Liquid phase oxidation of alcohols with molecular oxygen, instead of stoichiometric amounts of inorganic or organic oxidants, is an attractive green methodology for the production of fine chemicals in the fragrance and pharmaceutical industries.^1–3 Supported Pd catalysts have been widely investigated as an active catalyst for oxidizing alcohols into their corresponding aldehydes.^4–6 Since the support plays an important role in enhancing the activity of the catalyst and the selectivity of the Pd-catalyzed reactions, the investigation of supports capable of stabilizing Pd nanoparticles is of great importance.^7–11 In fact, the support can interact with the metallic particles dispersed in or on it, thus modifying the electronic and structural properties of the catalyst,¹² which are the key factors to achieve high catalytic activity and selectivity for alcohol oxidation.^13–15

Recently, a novel 3D porous carbon framework (PCF) material synthesized by an efficient and economical procedure has been reported and has attracted much attention,¹⁶ owing to its special 3D morphology, unique surface properties, and low cost. Such a class of porous carbonaceous materials with hierarchical pore structures can effectively combine the typical roles of most pores/channels in the catalytic processes and represents promising alternatives for the currently used carbon-based supports such as active carbon (AC) and carbon nanotubes (CNTs).^7–9,17 However, to the best of our knowledge, there have been no reports on the use of 3D PCFs as support materials for any metal to catalyze selective alcohol oxidations.

In this work, a 3D PCF was prepared from only acetone and sodium hydroxide by an extremely simplified and scalable approach, and used as the support for Pd nanoparticles in benzyl alcohol oxidation. Pd supported on AC (Pd/AC) was prepared and applied under the same conditions for comparison.
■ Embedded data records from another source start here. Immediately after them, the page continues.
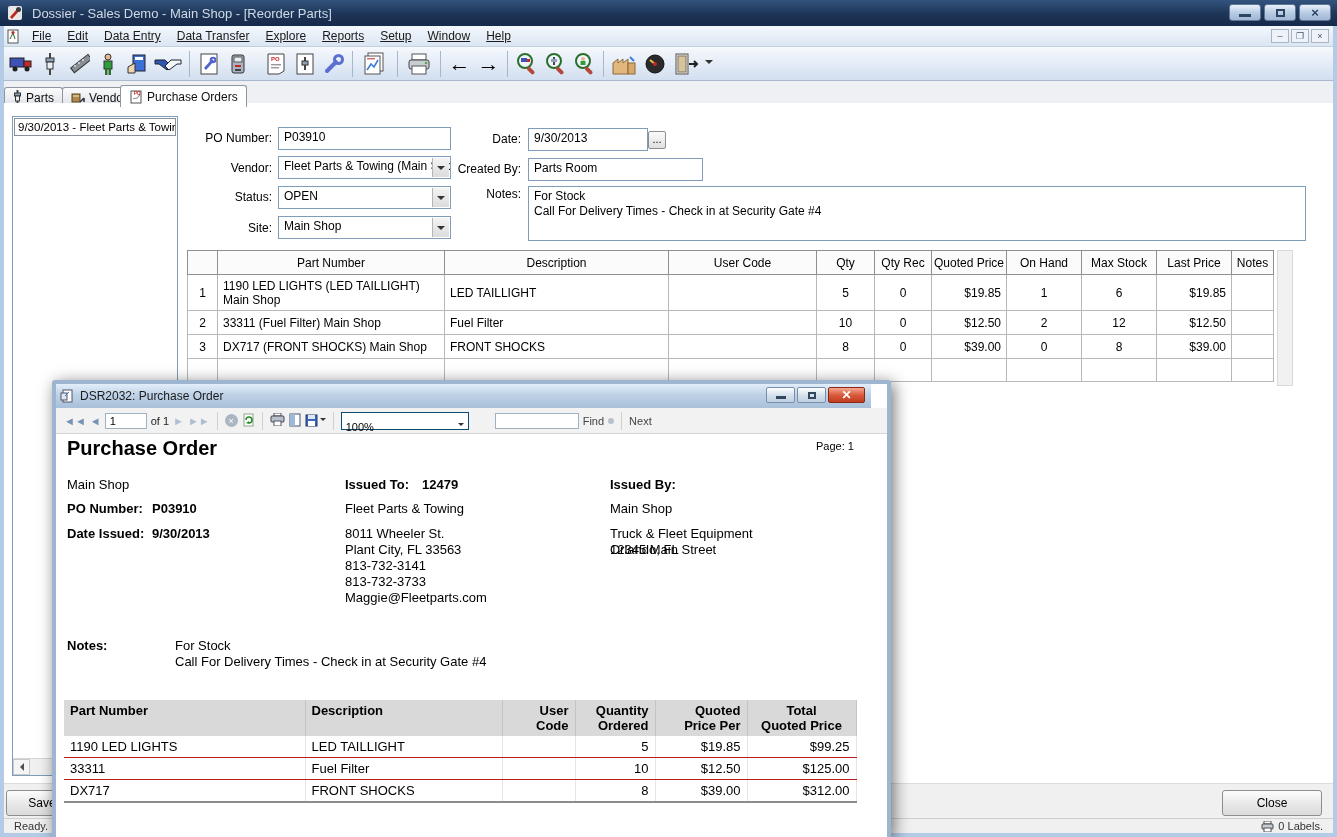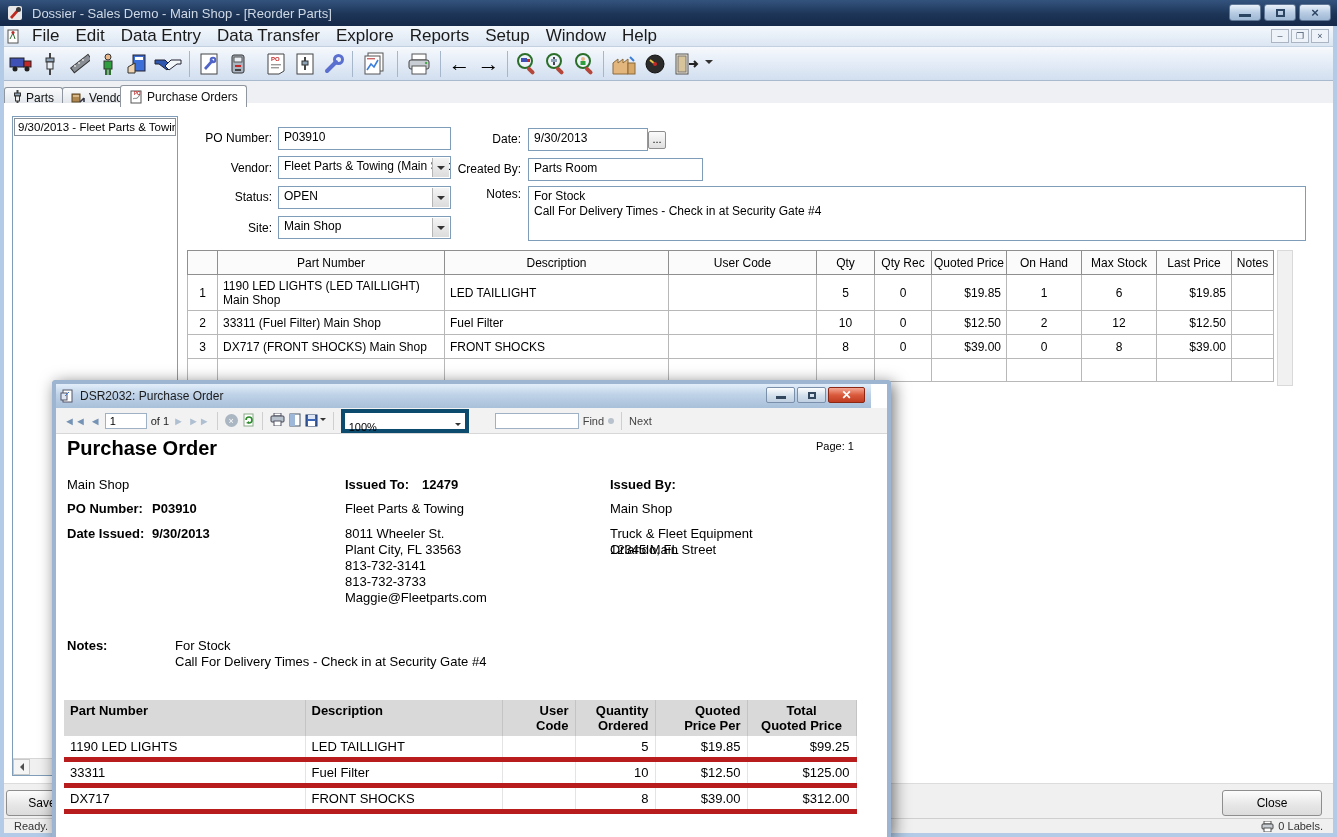"File" .menu-item { font-size: 17px -> 12px; text-decoration: none -> underline }
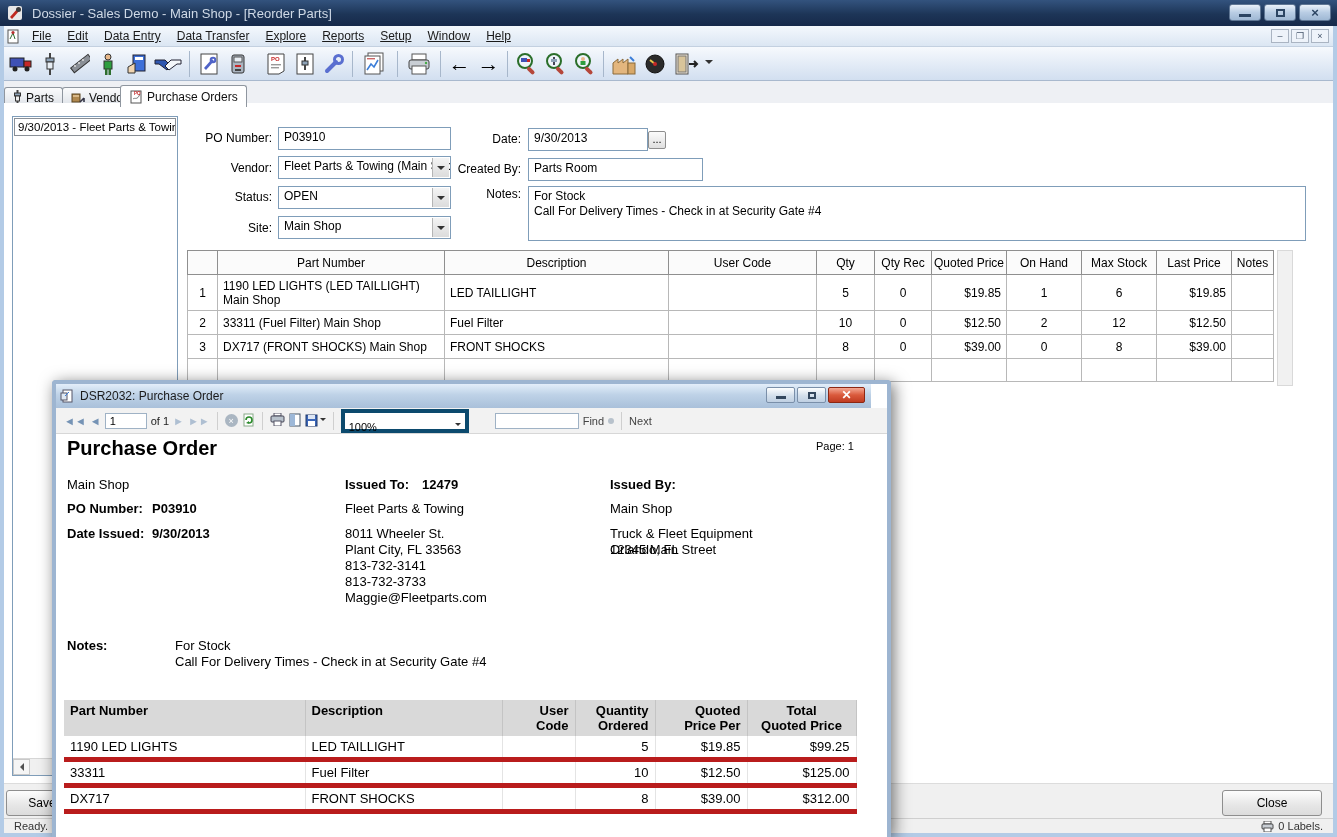"100%" .rw-zoom { border: 4px solid #0c4a6e -> 1px solid #0c4a6e }
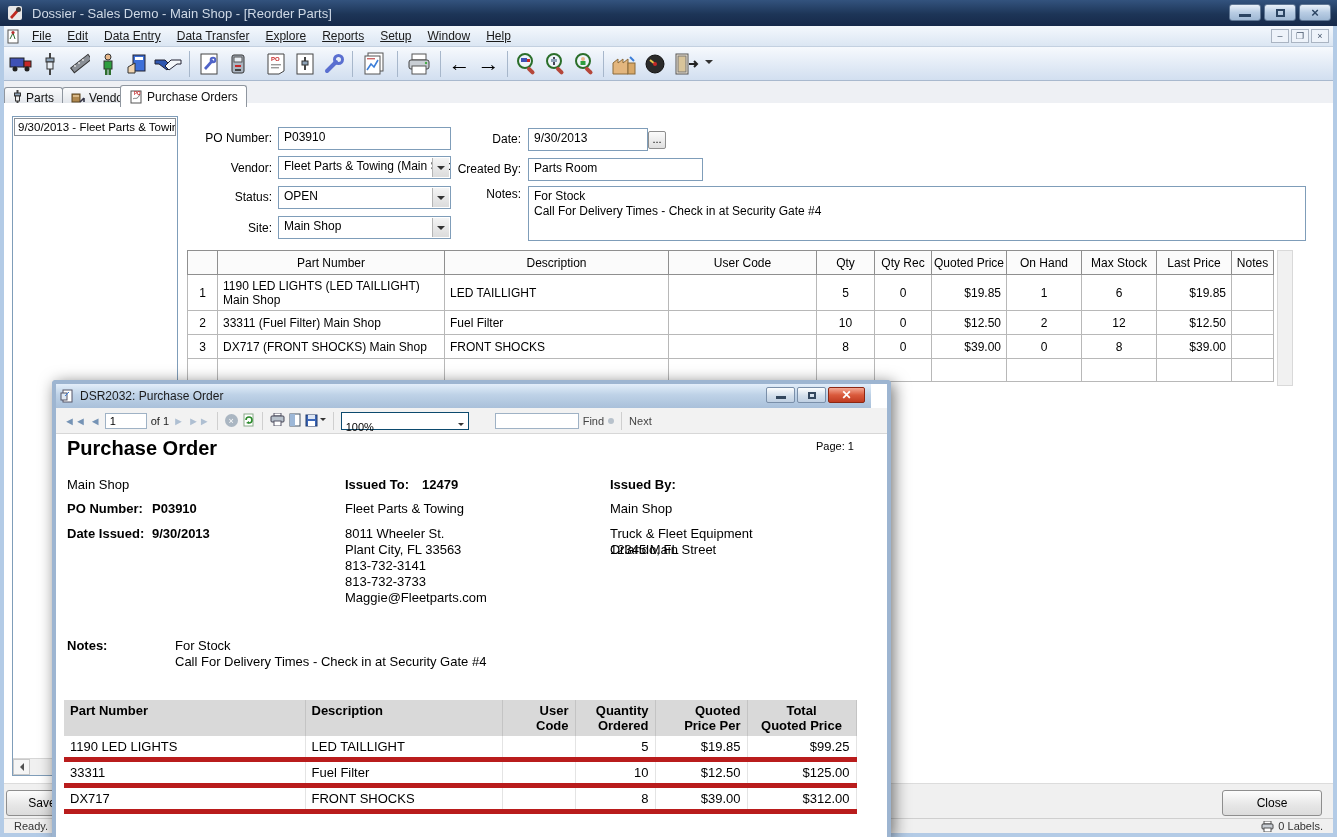"1190 LED LIGHTS" table.rtable td { border-bottom: 5px solid #b91c1c -> 1px solid #b91c1c }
A continuous-flow system was used to evaluate the catalytic performance and to achieve rapid optimization of reaction conditions. The flow system also aids the collection of catalyst particles without filtration, thus directly revealing the information on catalytic stability.¹⁸ Herein, surface analyses of both fresh and reacted catalysts were carried out to better clarify the influence of catalyst supports.

Results and discussion

A PCF was prepared by an extremely simplified NaOH-assisted treatment of acetone, as shown in Fig. 1. Briefly, 8 g NaOH was mixed with 40 mL acetone and stirred by a magnetic stirrer for 1 h. The liquid mixture was left in air for 120 h, which gradually afforded a dark brown solid. Subsequent calcining at 600 °C and then at 1000 °C under He atmosphere yielded 3D PCFs. Pd nanoparticles supported on PCF (Pd/PCF) were prepared via an impregnation method, with a total metal loading of 1.16 wt% (measured by inductively coupled plasma optical emission spectrometer (ICP-OES)).

Fig. 1 Illustration of the preparation procedure for PCF.

The morphology and microstructure of the as-prepared Pd/PCF were characterized by scanning electron microscopy (SEM) and transmission electron microscopy (TEM). Fig. 2a and b show coral-like morphology of the PCF, composed of interconnected and distorted nanosheets with many micro-and nano-sized pores. TEM images of Pd nanoparticles dispersed on the PCF support are shown in Fig. 2c and d, which exhibit well-distributed and 4–12 nm-long Pd nanoparticles supported on the PCF.

Fig. 2 (a and b) SEM images of the fresh PCF and (c and d) TEM images of the fresh Pd/PCF.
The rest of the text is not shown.